Web interface edit records:
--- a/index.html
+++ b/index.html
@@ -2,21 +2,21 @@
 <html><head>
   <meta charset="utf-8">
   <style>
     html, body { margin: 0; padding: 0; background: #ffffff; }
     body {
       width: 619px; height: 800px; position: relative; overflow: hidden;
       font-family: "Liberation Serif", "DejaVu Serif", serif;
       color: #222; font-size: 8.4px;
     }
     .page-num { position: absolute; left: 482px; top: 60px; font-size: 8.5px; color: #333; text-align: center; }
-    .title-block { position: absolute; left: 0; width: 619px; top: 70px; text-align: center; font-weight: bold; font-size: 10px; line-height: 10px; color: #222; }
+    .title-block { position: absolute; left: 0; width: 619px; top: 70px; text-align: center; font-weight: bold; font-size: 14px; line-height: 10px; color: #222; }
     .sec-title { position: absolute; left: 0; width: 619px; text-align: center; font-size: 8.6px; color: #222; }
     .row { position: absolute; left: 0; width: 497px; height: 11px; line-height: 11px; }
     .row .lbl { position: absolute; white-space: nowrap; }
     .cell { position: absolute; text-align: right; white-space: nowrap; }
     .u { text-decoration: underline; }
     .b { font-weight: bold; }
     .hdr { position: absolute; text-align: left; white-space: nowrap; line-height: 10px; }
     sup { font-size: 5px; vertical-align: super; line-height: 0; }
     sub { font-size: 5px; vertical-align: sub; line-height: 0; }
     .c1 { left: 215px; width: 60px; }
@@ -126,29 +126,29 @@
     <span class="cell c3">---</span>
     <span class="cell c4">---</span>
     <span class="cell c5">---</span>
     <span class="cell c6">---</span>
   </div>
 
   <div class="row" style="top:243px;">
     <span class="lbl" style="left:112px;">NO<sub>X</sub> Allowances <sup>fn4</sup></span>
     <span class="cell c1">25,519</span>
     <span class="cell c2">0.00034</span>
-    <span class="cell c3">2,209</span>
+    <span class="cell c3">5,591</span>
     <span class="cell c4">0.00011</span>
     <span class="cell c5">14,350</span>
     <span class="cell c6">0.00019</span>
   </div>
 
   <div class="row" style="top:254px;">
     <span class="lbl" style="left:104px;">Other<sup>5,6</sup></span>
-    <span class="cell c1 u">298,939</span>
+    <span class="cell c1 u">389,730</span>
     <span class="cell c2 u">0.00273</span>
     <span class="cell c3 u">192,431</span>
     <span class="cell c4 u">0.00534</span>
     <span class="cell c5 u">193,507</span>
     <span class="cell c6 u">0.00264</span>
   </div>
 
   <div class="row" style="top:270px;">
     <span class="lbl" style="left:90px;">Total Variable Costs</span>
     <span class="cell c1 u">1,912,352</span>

> **TASK INSTRUCTIONS**:
Reproduce every line from the entries that holds the word "left".

> **EXERCISE SOLUTION**:
     .page-num { position: absolute; left: 482px; top: 60px; font-size: 8.5px; color: #333; text-align: center; }
-    .title-block { position: absolute; left: 0; width: 619px; top: 70px; text-align: center; font-weight: bold; font-size: 10px; line-height: 10px; color: #222; }
+    .title-block { position: absolute; left: 0; width: 619px; top: 70px; text-align: center; font-weight: bold; font-size: 14px; line-height: 10px; color: #222; }
     .sec-title { position: absolute; left: 0; width: 619px; text-align: center; font-size: 8.6px; color: #222; }
     .row { position: absolute; left: 0; width: 497px; height: 11px; line-height: 11px; }
     .hdr { position: absolute; text-align: left; white-space: nowrap; line-height: 10px; }
     .c1 { left: 215px; width: 60px; }
     <span class="lbl" style="left:112px;">NO<sub>X</sub> Allowances <sup>fn4</sup></span>
     <span class="lbl" style="left:104px;">Other<sup>5,6</sup></span>
     <span class="lbl" style="left:90px;">Total Variable Costs</span>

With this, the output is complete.